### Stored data
⟨
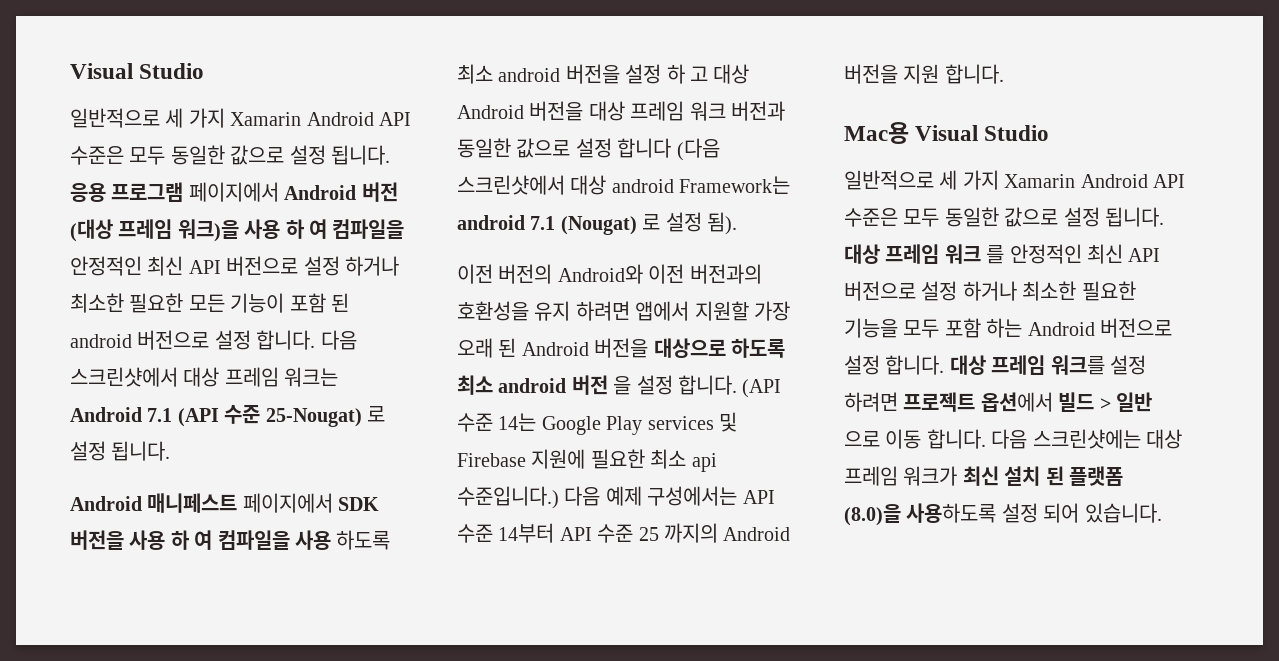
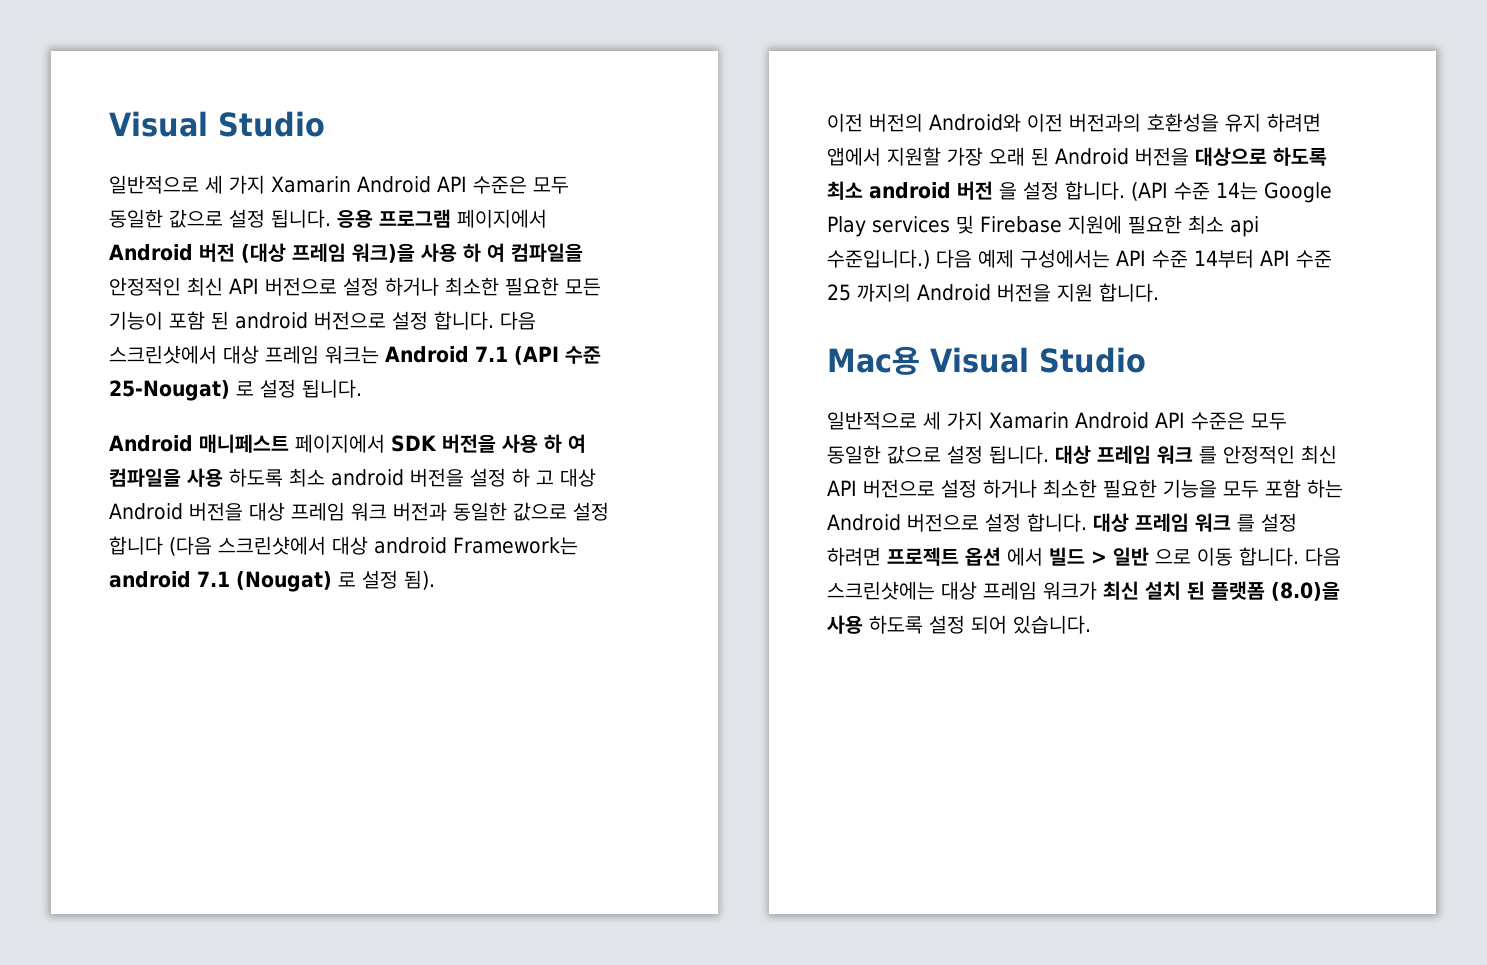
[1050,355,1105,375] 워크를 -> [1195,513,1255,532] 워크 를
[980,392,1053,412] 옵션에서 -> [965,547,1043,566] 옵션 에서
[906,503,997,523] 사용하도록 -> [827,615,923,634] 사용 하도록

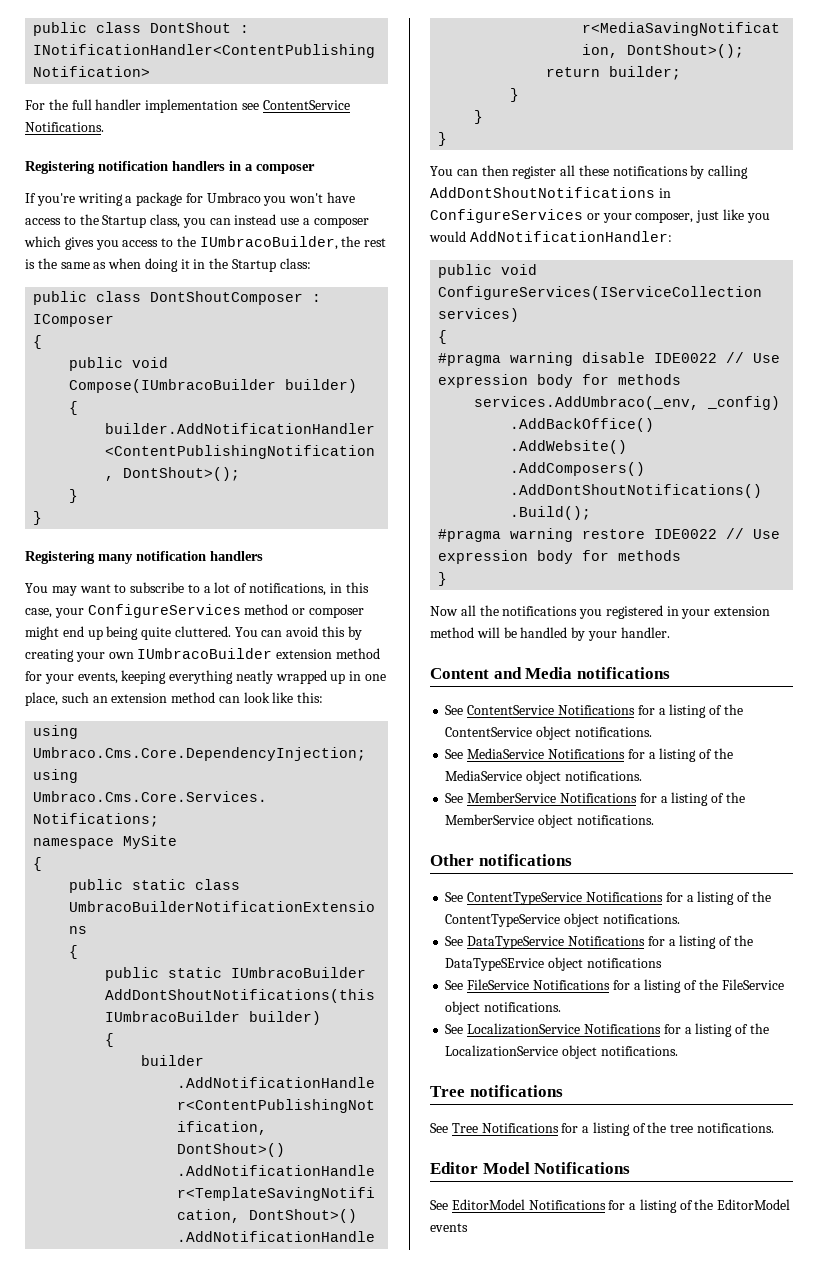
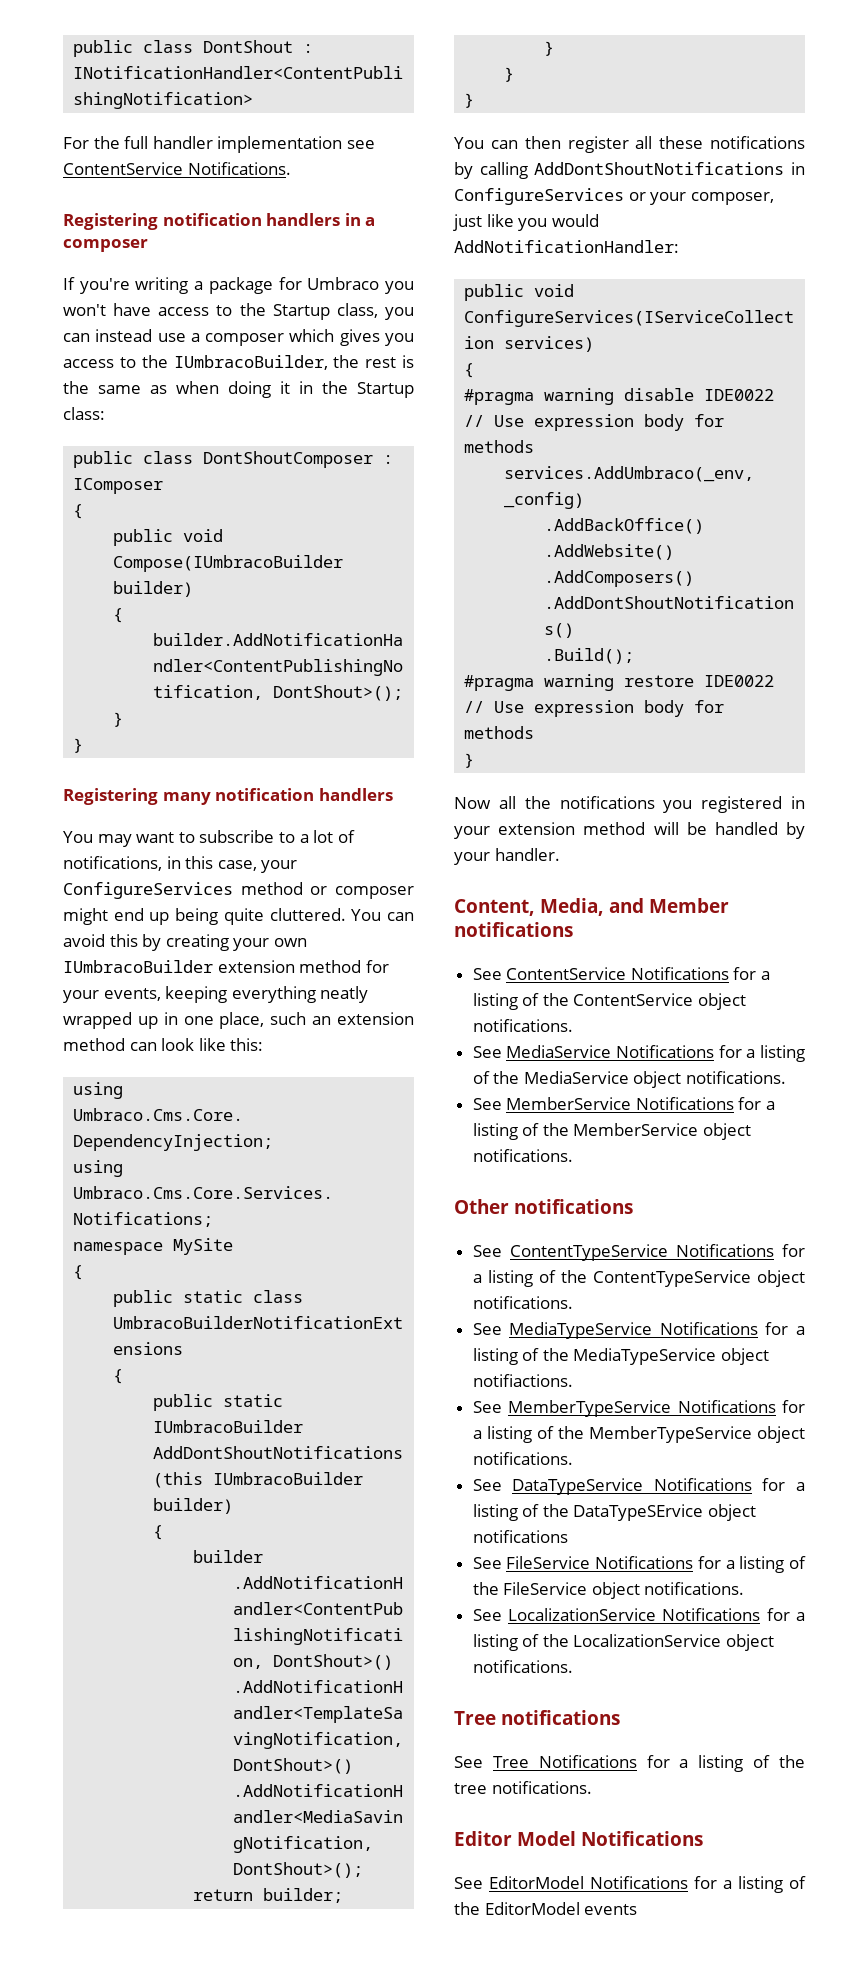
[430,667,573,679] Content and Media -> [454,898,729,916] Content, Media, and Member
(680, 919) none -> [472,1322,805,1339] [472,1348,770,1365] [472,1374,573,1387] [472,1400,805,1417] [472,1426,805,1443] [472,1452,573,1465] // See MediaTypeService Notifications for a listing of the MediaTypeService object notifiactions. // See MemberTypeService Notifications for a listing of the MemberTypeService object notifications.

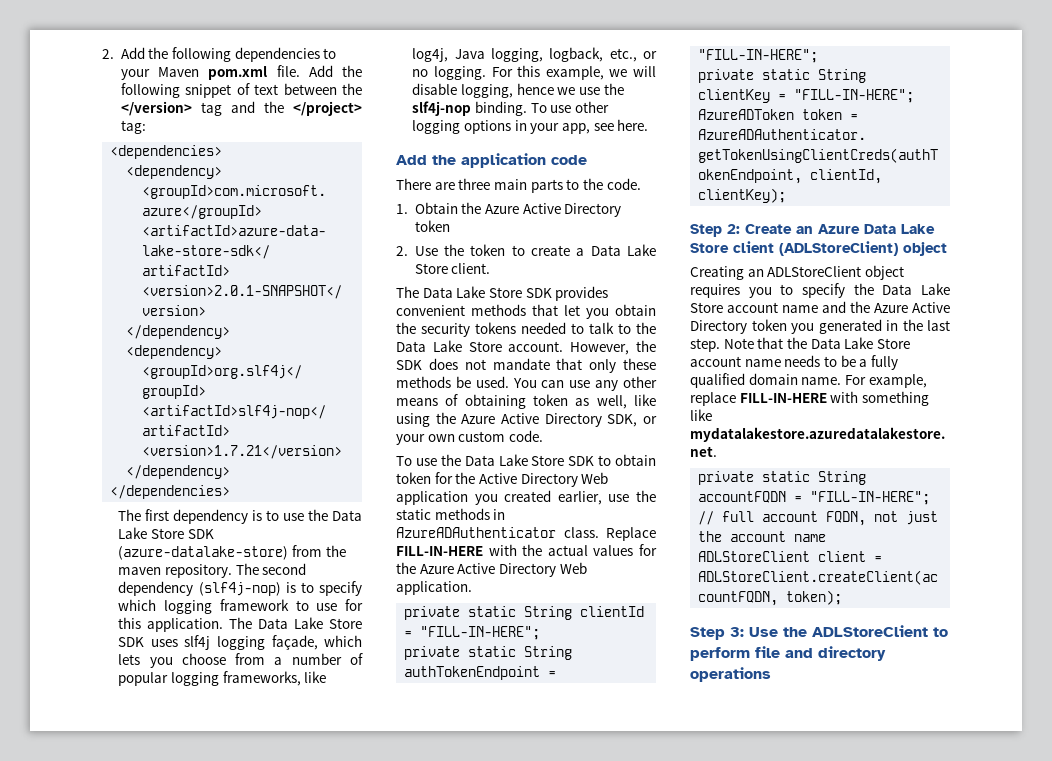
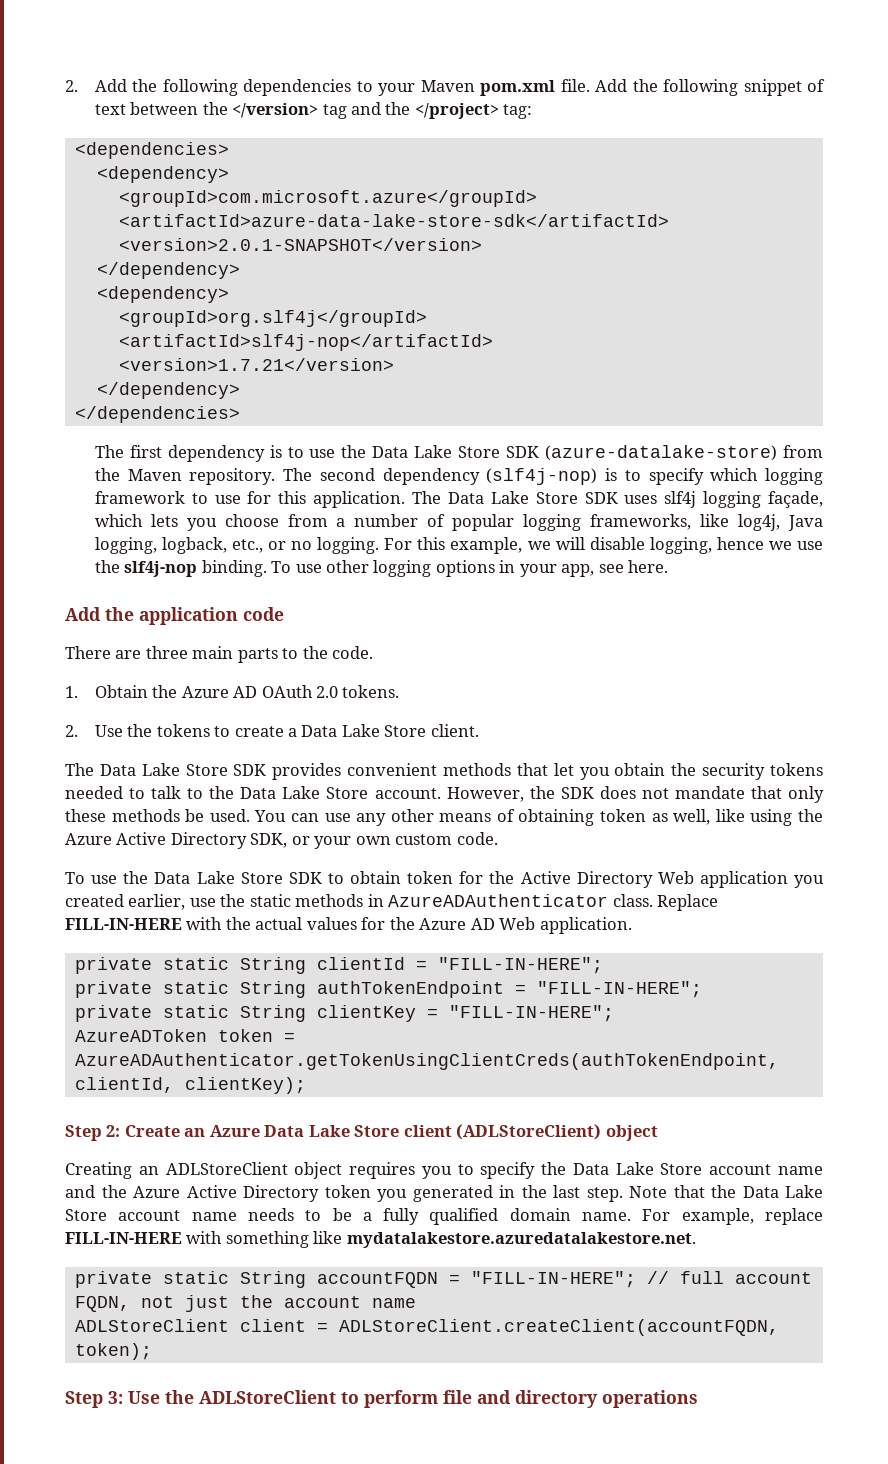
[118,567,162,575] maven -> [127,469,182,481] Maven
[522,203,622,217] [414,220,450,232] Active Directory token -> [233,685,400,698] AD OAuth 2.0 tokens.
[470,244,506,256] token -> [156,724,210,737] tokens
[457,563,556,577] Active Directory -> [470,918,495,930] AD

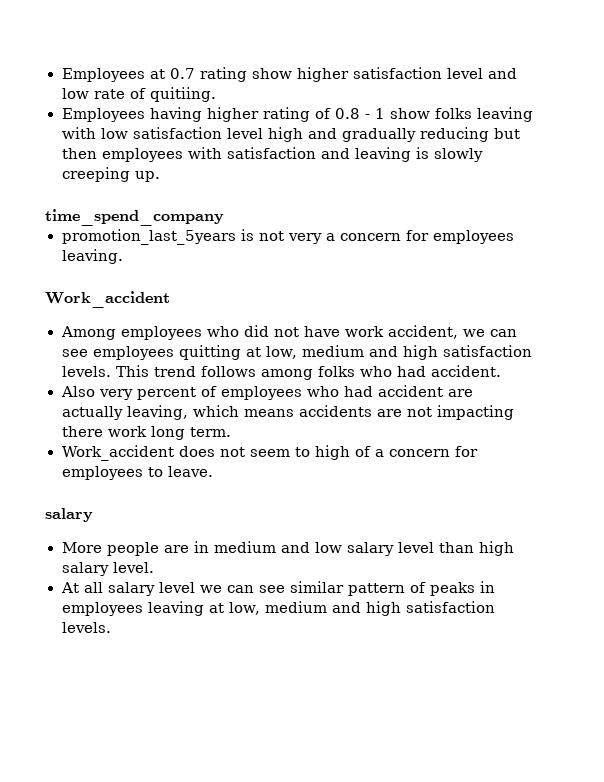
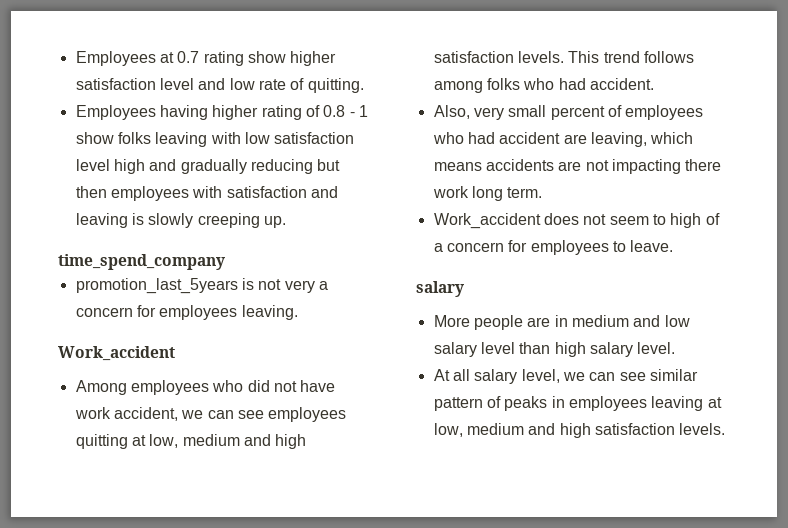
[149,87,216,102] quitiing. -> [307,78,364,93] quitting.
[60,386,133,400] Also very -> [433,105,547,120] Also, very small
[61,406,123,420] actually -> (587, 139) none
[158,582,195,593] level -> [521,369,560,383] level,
⟩
### What to do
Transcribe the complete set of entries verbatim. No pictures belong in the copy.

### Result below
[1050,355,1105,375] 워크를 -> [1195,513,1255,532] 워크 를
[980,392,1053,412] 옵션에서 -> [965,547,1043,566] 옵션 에서
[906,503,997,523] 사용하도록 -> [827,615,923,634] 사용 하도록

[430,667,573,679] Content and Media -> [454,898,729,916] Content, Media, and Member
(680, 919) none -> [472,1322,805,1339] [472,1348,770,1365] [472,1374,573,1387] [472,1400,805,1417] [472,1426,805,1443] [472,1452,573,1465] // See MediaTypeService Notifications for a listing of the MediaTypeService object notifiactions. // See MemberTypeService Notifications for a listing of the MemberTypeService object notifications.

[118,567,162,575] maven -> [127,469,182,481] Maven
[522,203,622,217] [414,220,450,232] Active Directory token -> [233,685,400,698] AD OAuth 2.0 tokens.
[470,244,506,256] token -> [156,724,210,737] tokens
[457,563,556,577] Active Directory -> [470,918,495,930] AD

[149,87,216,102] quitiing. -> [307,78,364,93] quitting.
[60,386,133,400] Also very -> [433,105,547,120] Also, very small
[61,406,123,420] actually -> (587, 139) none
[158,582,195,593] level -> [521,369,560,383] level,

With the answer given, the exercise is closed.